O laudo pericial de urgência, elaborado pela Polícia Científica no domingo, 20 de outubro, já havia atestado a ausência de sinais vitais durante o velório. O Ministério Público, que solicitou agilidade na perícia, aguarda agora a conclusão do laudo anatomopatológico para determinar a causa da morte e verificar se houve negligência no atendimento médico inicial.

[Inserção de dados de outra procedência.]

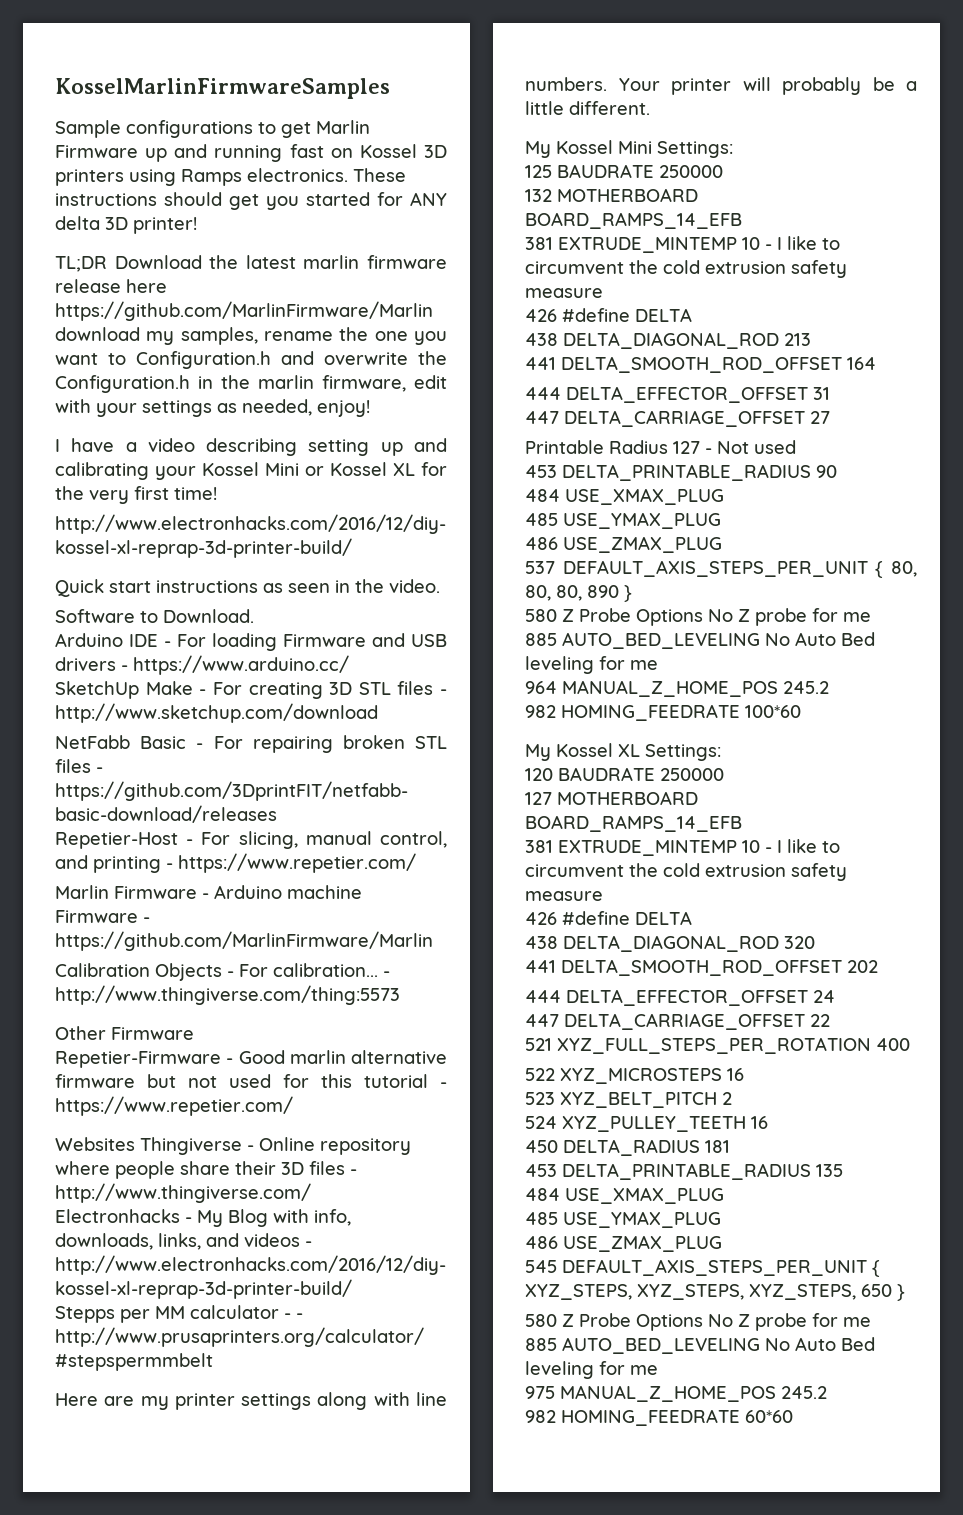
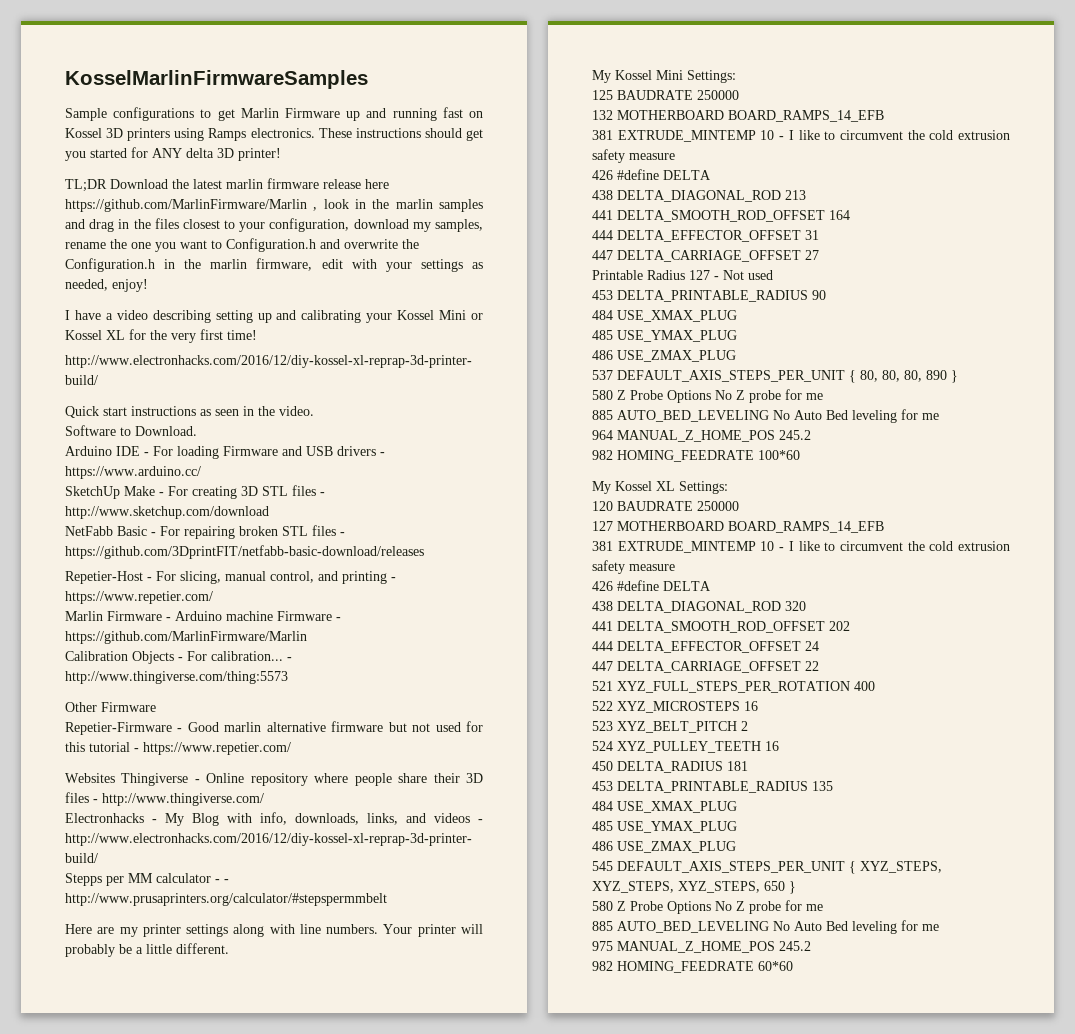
- TL;DR Download the latest marlin firmware release here https://github.com/MarlinFirmware/Marlin download my samples, rename the one you want to Configuration.h and overwrite the Configuration.h in the marlin firmware, edit with your settings as needed, enjoy!
+ TL;DR Download the latest marlin firmware release here https://github.com/MarlinFirmware/Marlin , look in the marlin samples and drag in the files closest to your configuration, download my samples, rename the one you want to Configuration.h and overwrite the Configuration.h in the marlin firmware, edit with your settings as needed, enjoy!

A Polícia Civil instaurou um inquérito para apurar as causas e responsabilidades sobre o caso, com a intenção de ouvir todos os envolvidos. No entanto, a corporação adiantou que não divulgará detalhes da investigação.

O Corpo de Bombeiros foi acionado na noite de sábado e examinou a criança utilizando um estetoscópio. Os socorristas relataram que a bebê apresentava batimentos cardíacos fracos e que, após testes nas pernas, não havia sinais de rigidez. No entanto, as pupilas da criança estavam contraídas e não reagiam à luz, um indicativo de morte. Além disso, foram identificados edemas no pescoço e atrás das orelhas.

O pediatra João Guilherme Bezerra Alves destacou que movimentos involuntários após a morte são possíveis, e podem ser causados por atividade residual nos músculos, particularmente em bebês, cujos sistemas muscular e nervoso ainda podem estar mais reativos.

Ele explicou que esses movimentos são resultado de reações químicas que ocorrem nos músculos por um curto período após a morte, antes que o corpo entre em estado de rigidez.

Embora esses movimentos possam ser perceptíveis, o especialista reforçou que não indicam qualquer sinal de vida, sendo reflexos involuntários.